A histological investigation of the vascular changes of three major and lingual minor salivary glands in primary Sjögren's syndrome was carried out on eight autopsied Japanese patients. This study compares vascular lesions in salivary glands between one group of four short-term corticosteroid-treated patients (Cases 1, 3, 4 and 7) and the other group of four long-term corticosteroid-treated patients (Cases 2, 5, 6 and 8). We proposed the following five stages for morphogenesis of arteritis; (1) endothelial swelling, (2) thrombosis, (3) fibrinoid degeneration, (4) necrotizing panarteritis and (5) endarteritis obliterans. Endothelial swelling was seen in small-to-large arteries of major salivary glands and the tongue, and this finding was considered as the initial change of vascular lesion.
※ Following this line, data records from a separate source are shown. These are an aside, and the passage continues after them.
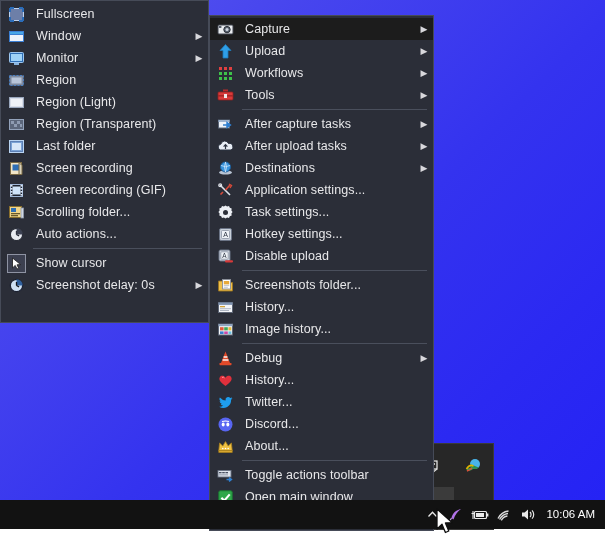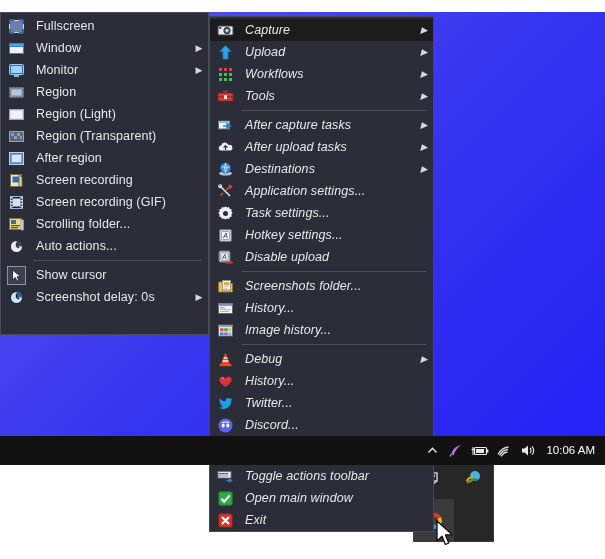--- a/index.html
+++ b/index.html
@@ -8,9 +8,8 @@
     font-family: "Liberation Sans", sans-serif;
   }
   #desktop {
-    position: relative; width: 605px; height: 453px;
+    position: relative; width: 605px; height: 529px;
     background: linear-gradient(135deg, #5b5bf0 0%, #4a48ee 22%, #3433ef 55%, #2b29f2 78%, #2422f5 100%);
-    margin-top: 12px;
   }
 
   

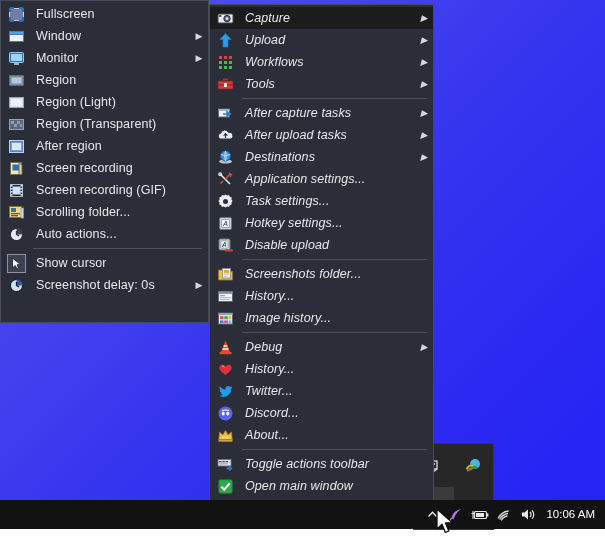--- a/index.html
+++ b/index.html
@@ -78,7 +78,7 @@
   }
 
   #menu-capture { left: 0px; top: 0px; width: 209px; height: 323px; }
-  #menu-main    { left: 209px; top: 4px; width: 225px; height: 516px; font-style: italic; }
+  #menu-main    { left: 209px; top: 15px; width: 225px; height: 516px; }
 </style>
 </head>
 <body>

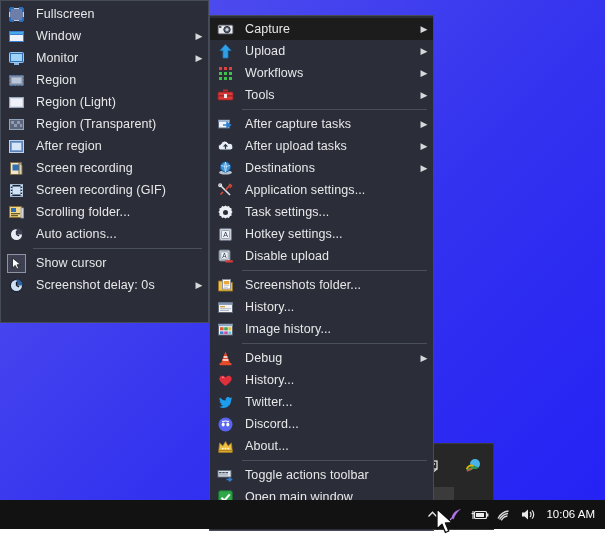--- a/index.html
+++ b/index.html
@@ -197,7 +197,7 @@
           <rect x="3.5" y="4.5" width="10" height="8" fill="#d7e6f8" stroke="#7ba3d6" stroke-width="1"></rect>
         </svg>
       </span>
-      <span class="lbl">After region</span>
+      <span class="lbl">Last folder</span>
       <span class="arrow"></span>
     </div>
Thrombosis was observed in the small arteries of both organs. Fibrinoid degeneration and necrotizing panarteritis were predominantly localized in small and middle-sized arteries. Endarteritis obliterans was observed in small and large arteries of major and lingual minor salivary glands in primary Sjögren's syndrome. Vascular lesion of this type was common in the four patients who received corticosteroid for more than 12 months. Corticosteroid therapy appears to accelerate the fibrotic change of the vascular wall. Therefore, we suggest that essential vascular lesions of major and lingual minor salivary glands in primary Sjögren's syndrome may include four types (endothelial swelling, thrombosis, fibrinoid degeneration and necrotizing panarteritis), excluding endarteritis obliterans.

摘要

对八名日本尸检患者的原发性干燥综合征中三大唾液腺和舌部小唾液腺的血管变化进行了组织学研究。本研究比较了一组四名短期接受皮质类固醇治疗的患者(病例1、3、4和7)与另一组四名长期接受皮质类固醇治疗的患者(病例2、5、6和8)唾液腺中的血管病变。我们提出了动脉炎形态发生的以下五个阶段:(1)内皮肿胀,(2)血栓形成,(3)纤维蛋白样变性,(4)坏死性全动脉炎和(5)闭塞性动脉内膜炎。在大唾液腺和舌部的小到中等大小动脉中均可见内皮肿胀,这一发现被认为是血管病变的初始变化。在两个器官的小动脉中均观察到血栓形成。纤维蛋白样变性和坏死性全动脉炎主要局限于小和中等大小动脉。在原发性干燥综合征的大唾液腺和舌部小唾液腺的小动脉和大动脉中均观察到闭塞性动脉内膜炎。这种类型的血管病变在接受皮质类固醇治疗超过12个月的四名患者中很常见。皮质类固醇治疗似乎会加速血管壁的纤维化变化。因此,我们认为原发性干燥综合征中大唾液腺和舌部小唾液腺的基本血管病变可能包括四种类型(内皮肿胀、血栓形成、纤维蛋白样变性和坏死性全动脉炎),不包括闭塞性动脉内膜炎。